Instrumentalmente, o ambiente denso e batidas cerradas das músicas do Blanco estão até mais próximas No Wave do que da House hedonista que servia de banda sonora nos já citados clubes, mas não deixa de haver algo celebratório em tudo isto. O arsenal sónico potencia uma tomada de posição bem clara, mas há o bom senso de não deixar que os detritos quase-industriais engulam as palavras numa manta de opressão gratuita. A interpelação de “Say My Name” das Destiny's Child – a acabar em ”say my motherfuckin' name” - é prova disso mesmo, antes do shout out recorrente de “Mikky Blanco” com a mesma melodia. Pelo meio, “Haze.Boogie.Life” deixou uma atmosfera mais rarefeita, enquanto “Wavvy” arrancou logo entusiasmo do público com a entrada daquela linha circular.

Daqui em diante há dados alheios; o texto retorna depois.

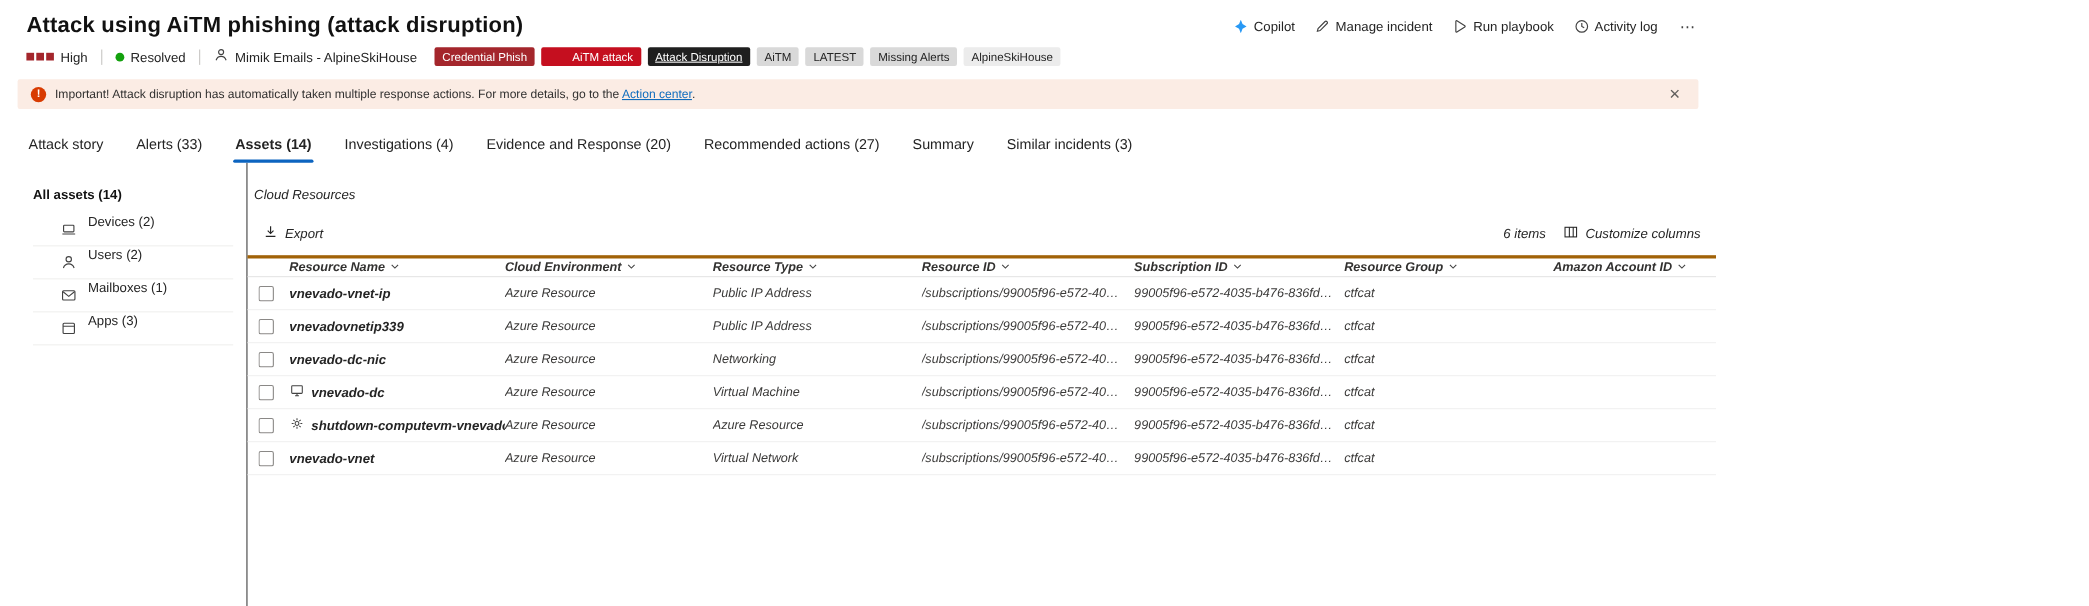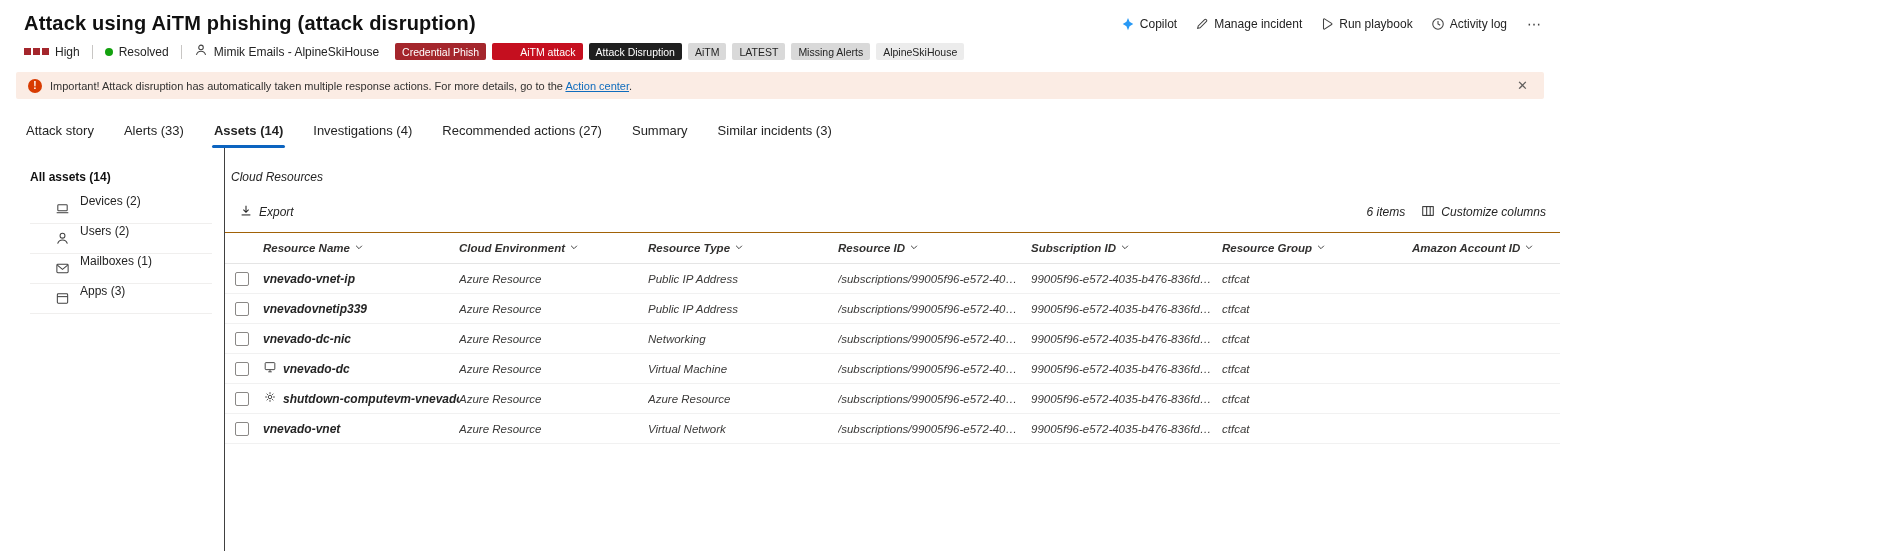--- a/index.html
+++ b/index.html
@@ -20,21 +20,21 @@
   .sev-squares { display:flex; gap:2px; margin-right:6px; }
   .sev-squares i { width:7px; height:7px; background:#a4262c; display:block; }
   .v-div { width:1px; height:14px; background:#c8c6c4; margin:0 12px; }
   .dot { width:8px; height:8px; border-radius:50%; background:#13a10e; margin-right:6px; }
   .meta-item { display:flex; align-items:center; }
   .meta-item svg { margin-right:6px; }
   .tags { display:flex; align-items:center; gap:6px; margin-left:16px; }
   .tag { font-size:10.5px; padding:2.5px 7px; border-radius:2px; white-space:nowrap;text-align:center; }
   .t-red-dark { background:#a4262c; color:#fff; }
   .t-red { background:#c50f1f; color:#fff;padding-left:28px; }
-  .t-dark { background:#1f1f1f; color:#fff; }
+  .t-dark { background:#1f1f1f; color:#fff;text-decoration:underline; }
   .t-gray { background:#d9d9d9; color:#242424; }
   .t-light { background:#ececec; color:#242424; }
 
   
   .banner { margin:12px 16px 0 16px; background:#fbece4; border-radius:2px; display:flex; align-items:center; padding:6px 12px; font-size:11px; color:#323130; }
   .warn-ic { width:14px; height:14px; border-radius:50%; background:#d83b01; color:#fff; font-size:10px; font-weight:700; display:flex; align-items:center; justify-content:center; flex:0 0 14px; }
   .banner-text { margin-left:8px; }
   .banner a { color:#0f6cbd; text-decoration:underline; cursor:pointer; }
   .banner-close { margin-left:auto; color:#605e5c; font-size:13px; cursor:pointer; padding:0 4px; }
 
@@ -60,21 +60,21 @@
   .main { flex:1; min-width:0; padding-top:22px;font-style:italic; }
   .section-title { font-size:12px; color:#242424; padding-left:6px; }
   .toolbar { display:flex; align-items:center; margin-top:14px; padding:0 14px; height:28px; font-size:12px; }
   .tool-left { display:flex; align-items:center; gap:6px; cursor:pointer; color:#242424; }
   .tool-right { margin-left:auto; display:flex; align-items:center; gap:16px; }
   .items-count { font-size:12px; color:#242424; }
   .customize { display:flex; align-items:center; gap:6px; cursor:pointer; color:#242424; }
 
   
   .grid-row { display:grid; grid-template-columns:28px 196px 189px 190px 193px 191px 190px 155px; align-items:center; padding-left:10px; }
-  .thead { height:32px; border-top:1px solid #a16207; border-bottom:1px solid #e5e5e5; margin-top:6px; }
+  .thead { height:20px; border-top:3px solid #a16207; border-bottom:1px solid #e5e5e5; margin-top:6px; }
   .th { display:flex; align-items:center; gap:4px; font-size:11.5px; font-weight:700; color:#323130; cursor:pointer; white-space:nowrap; }
   .trow { height:30px; border-bottom:1px solid #f1f1f1; cursor:pointer; }
   .cell { font-size:11.5px; color:#3b3a39; white-space:nowrap; overflow:hidden; text-overflow:ellipsis; padding-right:10px; }
   .cell.name { font-size:12px; font-weight:700; color:#242424; display:flex; align-items:center; gap:6px; }
   .checkbox { width:14px; height:14px; border:1px solid #8a8886; border-radius:2px; display:block; background:#fff; cursor:pointer; }
   .chev { display:inline-block; }
 </style>
 </head>
 <body>
 
@@ -157,20 +157,21 @@
       <span>Important! Attack disruption has automatically taken multiple response actions. For more details, go to the </span><a>Action center</a><span>.</span>
     </span>
     <span class="banner-close">✕</span>
   </div>
 
   <div class="tabs">
     <div class="tab">Attack story</div>
     <div class="tab">Alerts (33)</div>
     <div class="tab active">Assets (14)</div>
     <div class="tab">Investigations (4)</div>
+    <div class="tab">Evidence and Response (20)</div>
     <div class="tab">Recommended actions (27)</div>
     <div class="tab">Summary</div>
     <div class="tab">Similar incidents (3)</div>
   </div>
 
   <div class="content">
 
     <div class="sidebar">
       <div class="side-title">All assets (14)</div>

Houve ainda espaço para rapping a capella e uma intromissão de “Roll Da Beats” do DJ Hype, como que a testar o poder de miscigenação do rap pelos mais diversos campos, e a deixar vincada a ideia de que Blanco é efectivamente um óptimo rapper. Consegue criar uma aura em torno de si mesmo, sem se entregar a schock tactics e fez com que aquele beijo entre ele e um elemento do público parecesse a coisa mais natural do Mundo. E era. Concerto relativamente curto, em que o DJ Physical Therapy foi providenciando as batidas – de Brenmar ou Sinden – para Blanco, depois de ter feito o aquecimento com um DJ Set onde canções como “Climax” do Usher ou “Running” da Jessie Ware foram sujeitas a um tratamento alinha a UK Bass com o Hip-Hop, e demais correntes urbanas. Nada de particularmente interessante, mas todos naquela sala estavam mais curiosos em saber o que se iria passar quando Mykki pisasse o palco. Surpreendidos ou não, todos terão voltado para casa com o desejo de que a ZDB continue a criar espaço para concertos deste género. Da minha parte permite também que lhe perdoe colaborações com gente como Gatekeeper, caso os resultados não superem as baixas expectativas criadas. Espere-se por Cosmic Angel.